While there are many similarities between speech technology and text based language technology development, there are also a lot of unique challenges to processing and producing speech data. The ambiguity introduced by homophones (words that are spelled differently but sound the same, making a “hard problem” very different from a “heart problem” in a medical record transcription context) and the speech data variety across different speakers are just the tip of the iceberg. People also tend to use different vocabulary when they talk compared to when they write; e.g., a customer might use more idiosyncratic words when they call a customer care center than when they write an email or comment on a company blog, since they are often biased by the immediate context of the company website and the “official” product terminology in the latter scenario. Also, speakers tend to adapt to their dialog partner, which is when cultural issues come into play like variations when talking to someone with a perceived age difference, or someone with a regional accent – characteristics that are much less apparent when entering a written dialog. All of these factors make speech a particularly intriguing focal point for new technologies and applications.
There is lots of energy around consumer focused mobile voice applications, driven by continued strong growth in smart phones worldwide and the fact that network capacity, database and storage capacities have finally caught up with the requirements of speech recognition and text-to-speech technology. As users become more and more attached to their mobile phones and devices, they expect them to really “work” for them and help them accomplish tasks in new ways and in new situations: Up to half of some mobile application’s usage occurs while driving, which calls for “eye free” and hands free modalities. Voice enabled applications are the answer, and need to move towards truly conversational interfaces. Interesting challenges are presented through the fact that users might use several voice enabled applications at the same time, so the ideal speech recognition engine can process voice input across different applications and domains rather than requiring the user to provide clunky voice commands for switching between constrained domain apps. We anticipate seeing increased efforts to fully integrate speech into the OS and grounding it in a broad coverage syntactic and semantic representation layer.
Enterprises, meanwhile, are looking to balance cost saving demands with customer experience requirements for their IVRs (interactive voice response systems, as in phone banking or call center routing systems.) Many large global corporations, from airlines to car rental agencies to health care providers, attended the conference to survey new solutions for efficiently handling incoming customer calls.

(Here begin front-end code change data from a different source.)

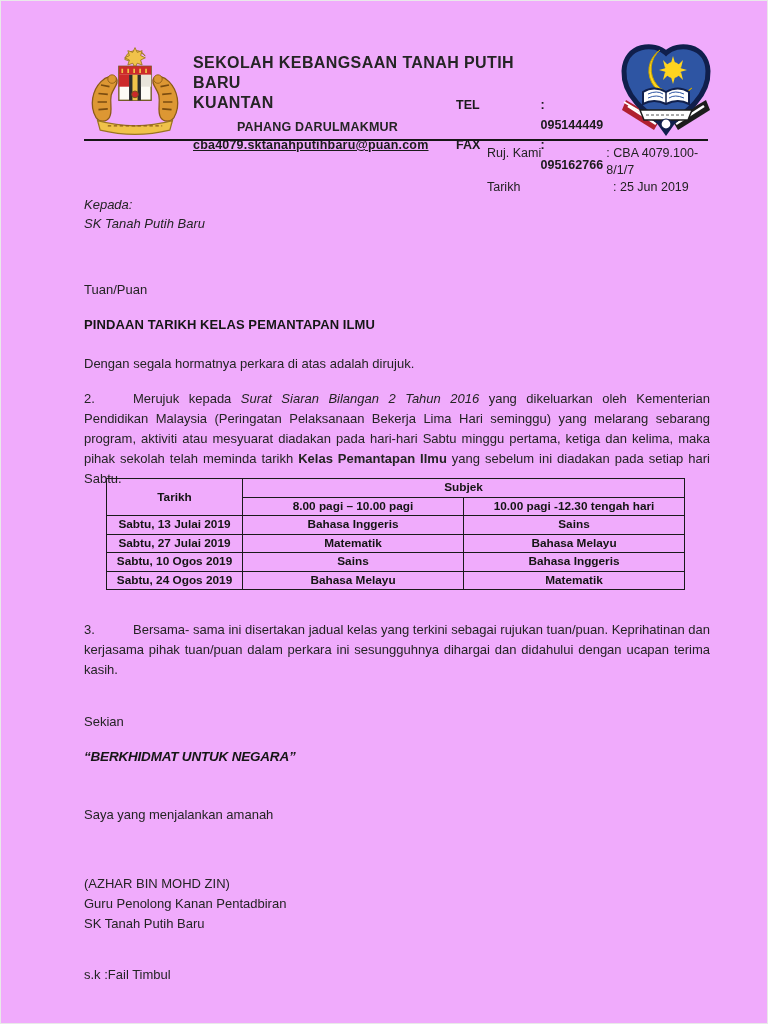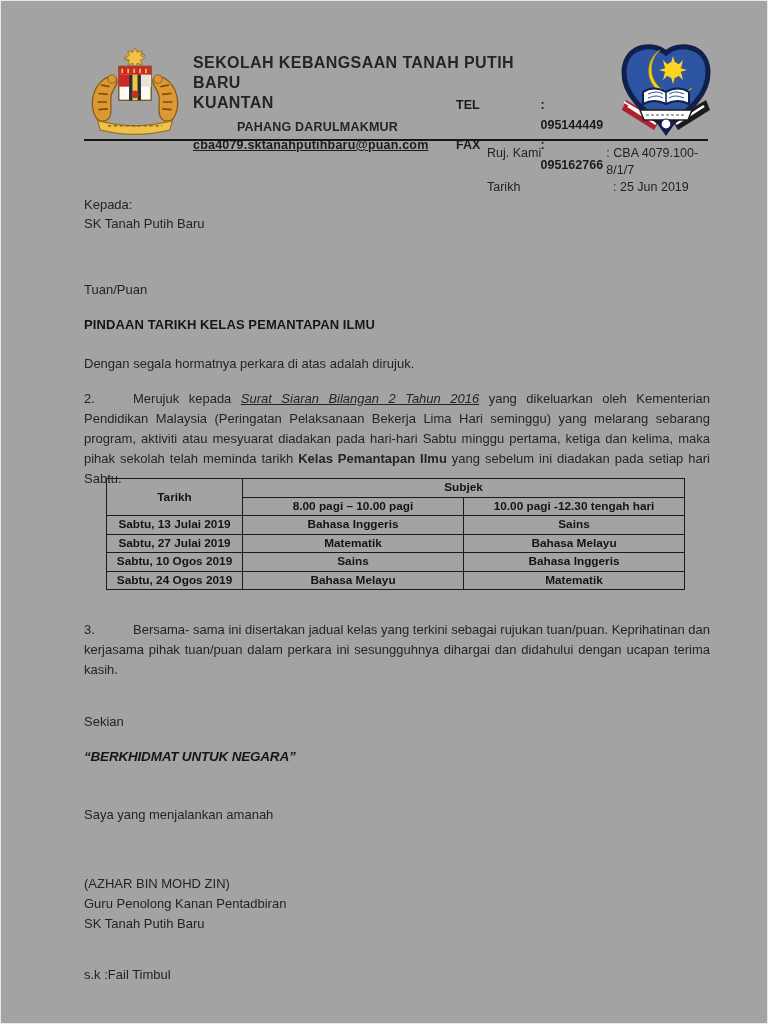"SEKOLAH KEBANGSAAN TANAH PUTIH BARU" .page { background: #a3a3a3 -> #f0abfc }
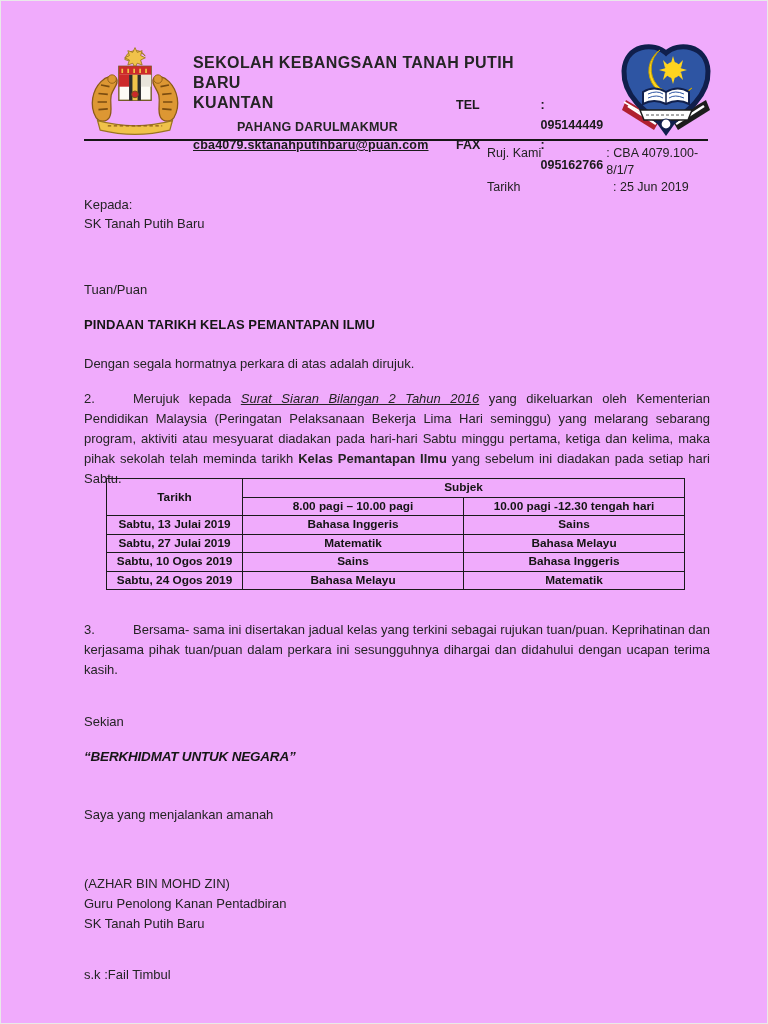"Kepada:" div.abs { font-style: none -> italic }
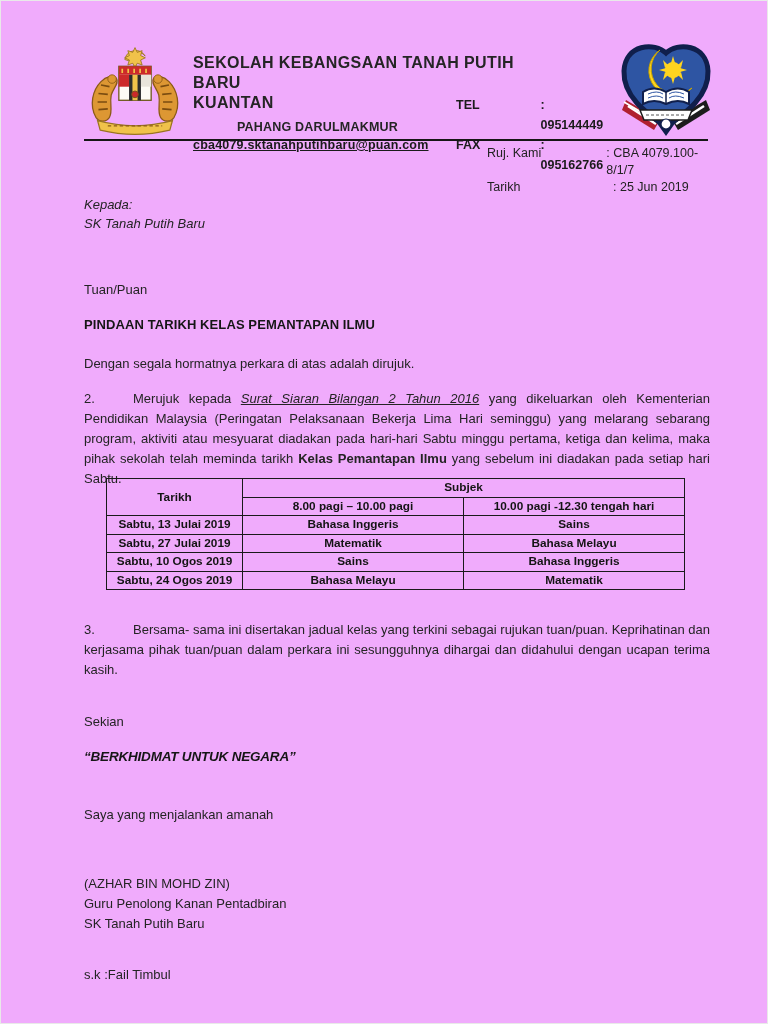"Surat Siaran Bilangan 2 Tahun" i.em { text-decoration: underline -> none }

Such a solution might include deep natural language processing (NLP), which is especially valuable for first-time caller and long tail scenarios. Beyond the general challenges of implementing a high quality automated system, linguistic and cultural challenges abound once you adapt the system for new markets. For example, a voice navigation system in the Japanese market might use a voice that sounds friendly, animated, and eager, demonstrating “helpfulness” – a style that would not work in the German market, where the same system might use a voice conveying “confidence” instead.
Another topic with a lot of buzz at SpeechTEK was Speech Analytics. While parts of these solution overlap with Text Analytics (mining unstructured text data and turning it into actionable insights), speech analytics has additional information to work with, from prosody (intonation, stress, and rhythm) and pitch to pauses in the utterance to how loud the speaker gets, which helps analyze and categorize data. One might think of this as “sentiment analysis with additional dimensions.” There are lots of valuable applications for speech analytics in the enterprise, e.g. mining customer data from call centers, and elsewhere as in the legal field and in forensics.
We at Butler Hill look forward to continued partnering with companies developing consumer and enterprise focused speech technologies – and we’ll see you at SpeechTEK 2011!